Honestly, I can't believe they are even building that thing. It's expensive to buy into!


----------



## SMHarman (Oct 25, 2015)

mpumilia said:


> We have been up that way 3 times this year and watched the construction. Have been on the website and reviewed the brochure, but I really don't see the point of touring something that isn't completed yet.
> 
> Not that we would even remotely consider buying there. We own at Innseason Pollard Brook which is the same developer and that place is good enough for us for vacationing in that area. Blue Green South Mountain is right there in front of Riverwalk and is nice enough as well.
> 
> Honestly, I can't believe they are even building that thing. It's expensive to buy into!

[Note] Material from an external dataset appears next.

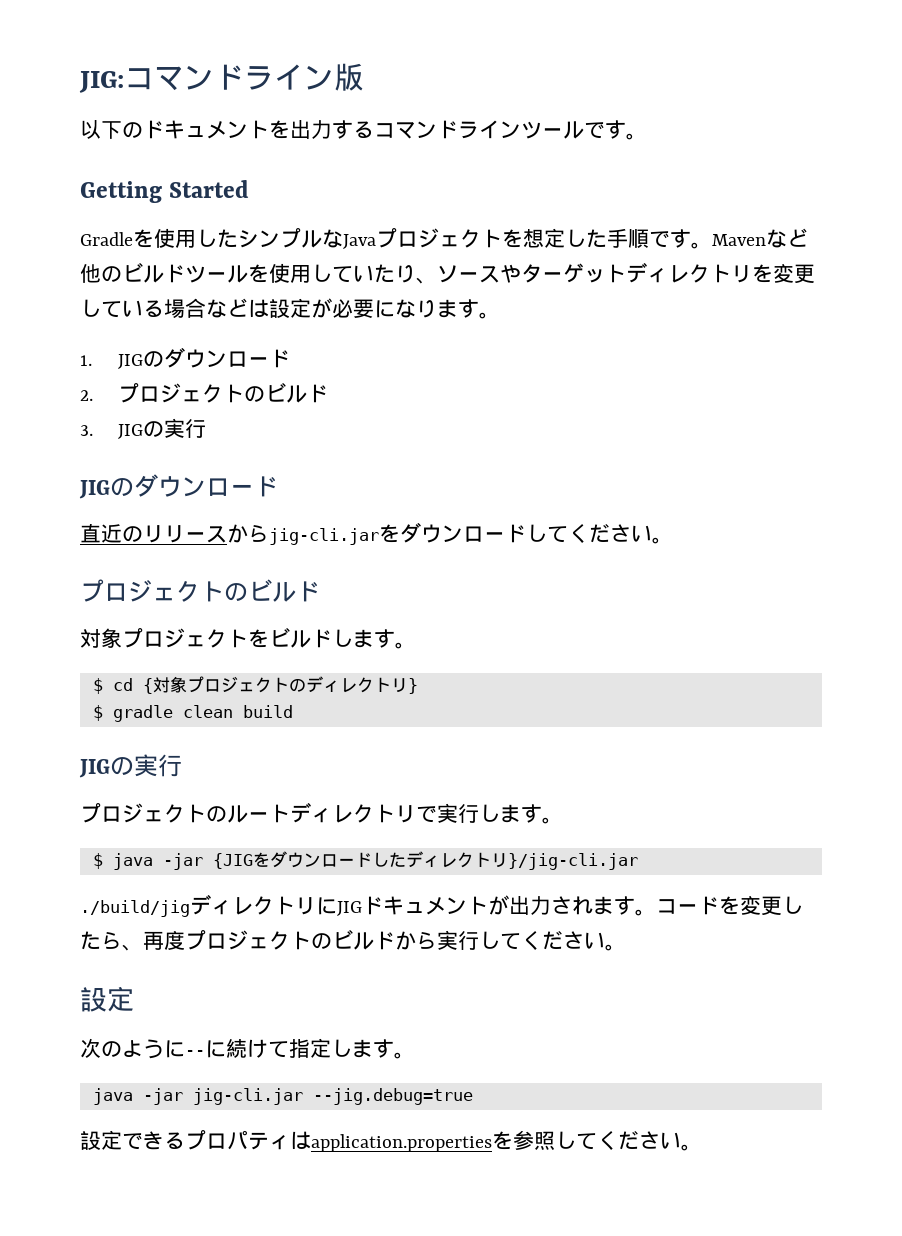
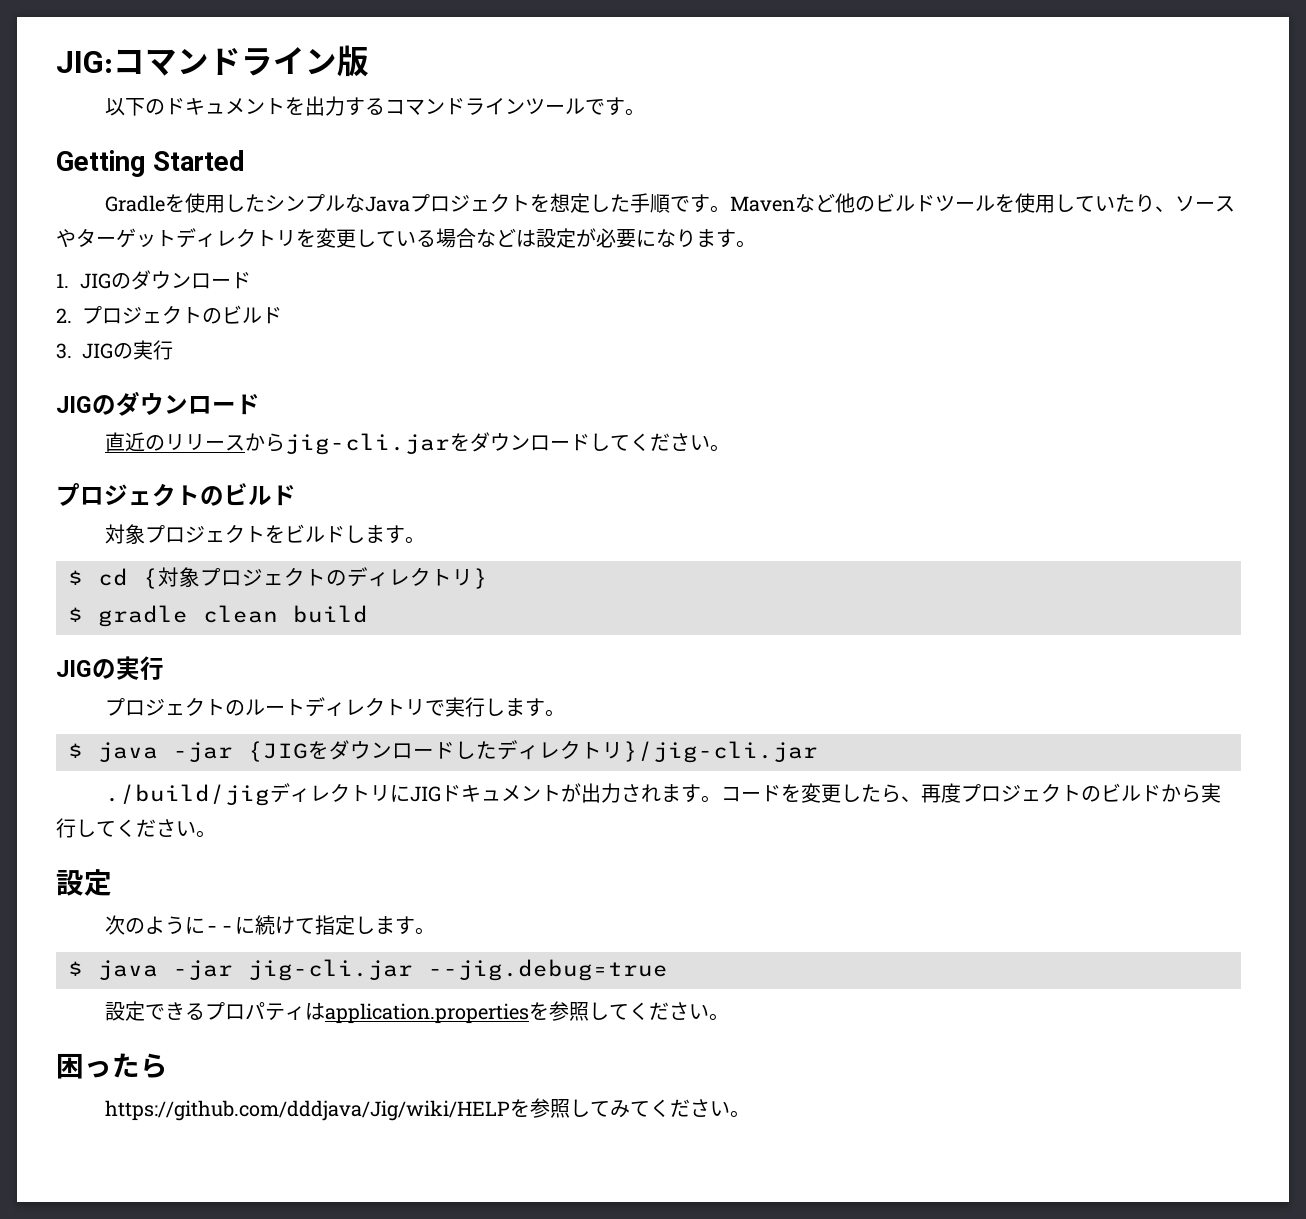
- java -jar jig-cli.jar --jig.debug=true
+ $ java -jar jig-cli.jar --jig.debug=true
+ 困ったら
+ https://github.com/dddjava/Jig/wiki/HELPを参照してみてください。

Enough will. LOON is a top East coast ski destination and in the bloomer, groomer, destination model is certainly a location a Ski family would own a fractional to visit multiple times a season to groom the kids. 

Just look at the development at stowe and Killington and sugarbush and Jay peak as the model they are following. 

Don't do it and you are just another magic mountain or ascutny.

There ate plenty in Boston with the disposable for 1/4 share.


----------



## WinniWoman (Oct 25, 2015)

I've seen at Smuggs where fractional owners buy counting on having rental income for the times they are not using their unit, only to realize that it is easier said then done. If they have the money and don't need the rental income more power to them.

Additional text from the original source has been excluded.